5160-70-03 Chapter 119 hearings: department notice, making a hearing request, and failure to make a hearing request.

(A) Notice of intended action

(1) Whenever ODM proposes to take an action that the Ohio general assembly has expressly made subject to the administrative adjudication procedure outlined in Chapter 119. of the Revised Code, ODM shall give notice of the intended action to the party informing the party of the party's right to a hearing. Notice shall be given by certified mail, return receipt requested, and shall, at a minimum, include all of the following:

(a) The specific action or actions ODM intends to take;

(b) The charges or other reasons for the proposed action or actions;

(c) The statutes or rules directly involved;

(d) A statement informing the party that the party is entitled to a hearing if the party requests it within thirty calendar days of the time of mailing the notice;

(e) A statement informing the party that at the hearing the party may appear in person or through an attorney;

(f) A statement informing the party that the party or the party's attorney may present the party's position, arguments or contentions entirely in writing, and that at the hearing the party or the party's attorney may present evidence and examine witnesses appearing for and against the party; and

(g) A statement informing the party that rules governing hearings in accordance with Chapter 119. of the Revised Code are found in Chapter 5160-70 of the Administrative Code.

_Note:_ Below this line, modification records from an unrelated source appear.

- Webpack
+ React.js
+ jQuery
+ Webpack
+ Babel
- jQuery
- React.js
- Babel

(2) ODM shall also mail a copy of the notice to the party's attorney or other representative of record. To qualify as an attorney or representative of record, the party or the attorney or representative shall notify ODM, in writing, that the attorney or representative is to be designated the attorney or representative of record. The notification shall include the address where ODM should mail the notice to the attorney or representative of record. The mailing of notice to the party's attorney or representative is not deemed to perfect service of the notice. Failure to mail a copy of the notice to the attorney or representative of record shall not result in failure of otherwise perfected service upon the party. In those instances where a party is a corporation doing business in Ohio or is incorporated in Ohio, the mailing of notice to the corporation's statutory agent pursuant to sections 1701.07 and 1703.19 of the Revised Code shall perfect service, provided that all the requirements of paragraph (A) of this rule are met.

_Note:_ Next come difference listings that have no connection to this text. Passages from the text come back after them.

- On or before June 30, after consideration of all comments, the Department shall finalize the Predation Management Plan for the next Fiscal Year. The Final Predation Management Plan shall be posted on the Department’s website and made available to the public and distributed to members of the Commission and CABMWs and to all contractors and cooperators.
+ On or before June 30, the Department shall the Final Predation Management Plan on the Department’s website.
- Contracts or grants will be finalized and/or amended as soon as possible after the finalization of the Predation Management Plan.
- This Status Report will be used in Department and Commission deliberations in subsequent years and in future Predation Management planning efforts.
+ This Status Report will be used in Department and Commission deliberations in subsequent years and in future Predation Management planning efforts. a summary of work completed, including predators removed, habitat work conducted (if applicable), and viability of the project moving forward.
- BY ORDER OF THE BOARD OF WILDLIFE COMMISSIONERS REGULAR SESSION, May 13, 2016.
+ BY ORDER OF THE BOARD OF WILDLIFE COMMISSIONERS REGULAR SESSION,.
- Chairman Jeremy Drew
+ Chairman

(3) When any notice sent by certified mail pursuant to this rule is returned because the party fails to claim the notice, ODM shall send the notice by ordinary mail to the party at the party's last known address and shall obtain a certificate of mailing. Service by ordinary mail is complete when the certificate of mailing is obtained unless the notice is returned showing failure of delivery.

(4) If any notice sent by certified or ordinary mail is returned for failure of delivery, ODM either shall make personal delivery of the notice by an employee or agent of ODM or shall cause a summary of the substantive provisions of the notice to be published once a week for three consecutive weeks in a newspaper of general circulation in the county where the last known address of the party is located. When notice is given by publication, a proof-of-publication affidavit, with the first publication of the notice set forth in the affidavit, shall be mailed by ordinary mail to the party at the party's last known address and the notice shall be deemed received as of the date of the last publication. An employee or agent of ODM may make personal delivery of the notice upon a party at any time.

(5) Refusal of delivery by personal service or by mail is not failure of delivery, and service is deemed to be complete at the time of personal refusal or at the time of receipt by ODM of the refused mail as demonstrated by the ODM time and date stamp. Failure of delivery occurs only when a mailed notice is returned by the postal authority marked undeliverable, address or addressee unknown, or forwarding address unknown or expired.

(B) Making a request for a hearing

(1) Any request for a hearing made as the result of notice issued pursuant to paragraph (A) of this rule must be made in writing and mailed or delivered to the depository agent within thirty calendar days of the following, as applicable:

(a) The time of mailing the notice if notice is given pursuant to paragraph (A)(1) of this rule;

(b) The date that service is complete if notice is given pursuant to paragraph (A)(3) or (A)(5) of this rule;

(c) The date of the last publication if notice is given by publication pursuant to paragraph (A)(4) of this rule; or

(d) The date of personal service.

(2) If a request for a hearing is mailed to the depository agent, the request is deemed to have been made as follows:

(a) If the request is mailed by certified mail, as of the date stamped by the U.S. postal service on its receipt form (PS form 3800 or any future equivalent postal service form);

(b) If the request is mailed by ordinary U.S. mail, as of the date of the postmark appearing upon the envelope containing the request;

(c) If the request is mailed by ordinary U.S. mail and the postmark is illegible or fails to appear on the envelope, as of the date of its receipt by the depository agent as evidenced by the agent's time stamp.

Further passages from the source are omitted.